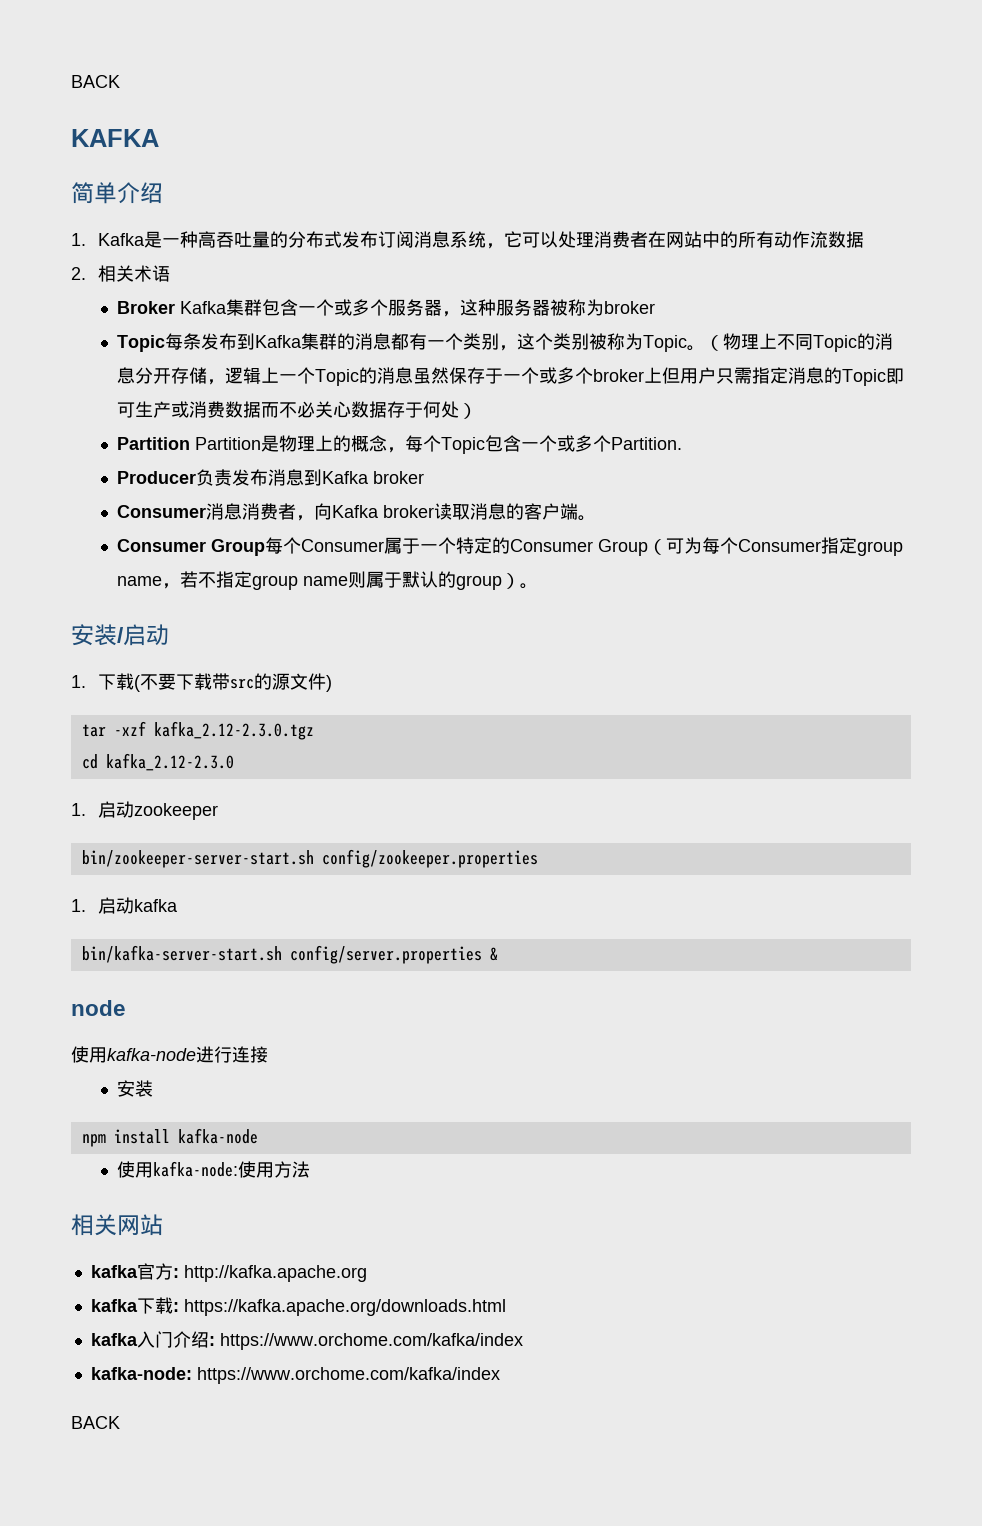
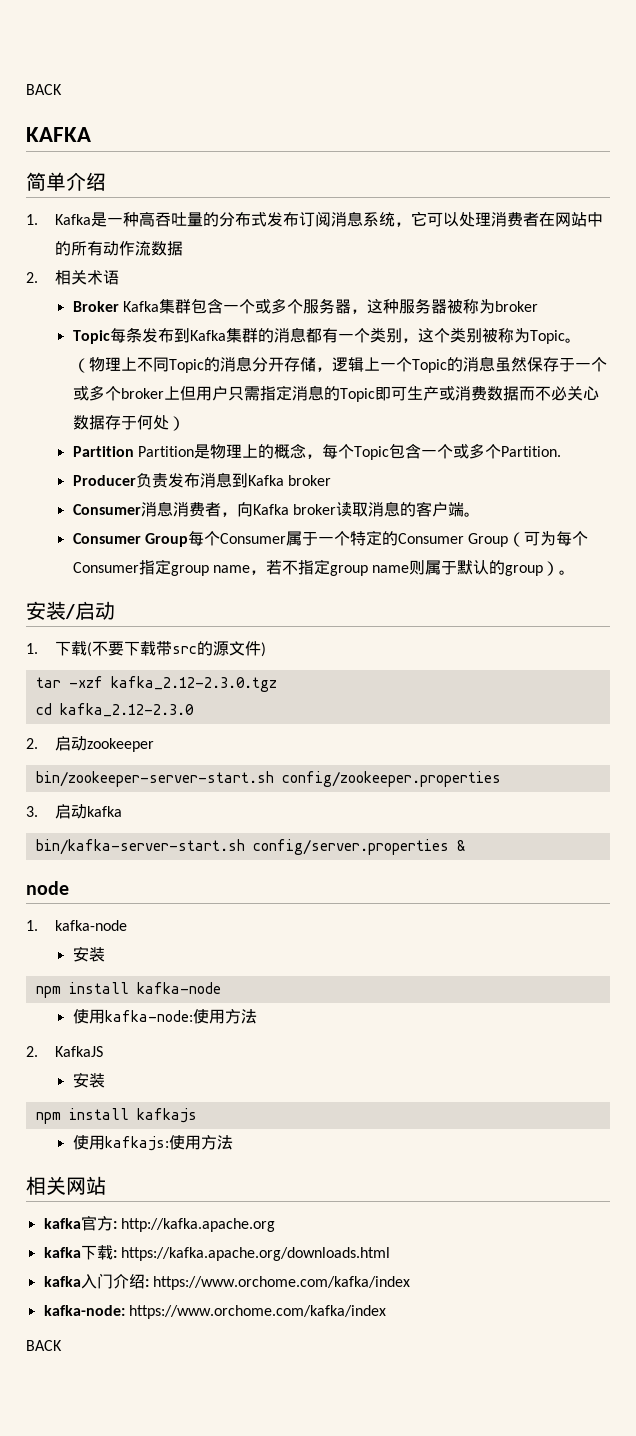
- 1.启动zookeeper
+ 2.启动zookeeper
- 1.启动kafka
+ 3.启动kafka
- 使用kafka-node进行连接
+ 1. kafka-node
+ 2. KafkaJS
+ 安装
+ npm install kafkajs
+ 使用kafkajs:使用方法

What to do | Would you repeat the entries exactly, but with no pictures?

Answer to the exercise |
- 1.启动zookeeper
+ 2.启动zookeeper
- 1.启动kafka
+ 3.启动kafka
- 使用kafka-node进行连接
+ 1. kafka-node
+ 2. KafkaJS
+ 安装
+ npm install kafkajs
+ 使用kafkajs:使用方法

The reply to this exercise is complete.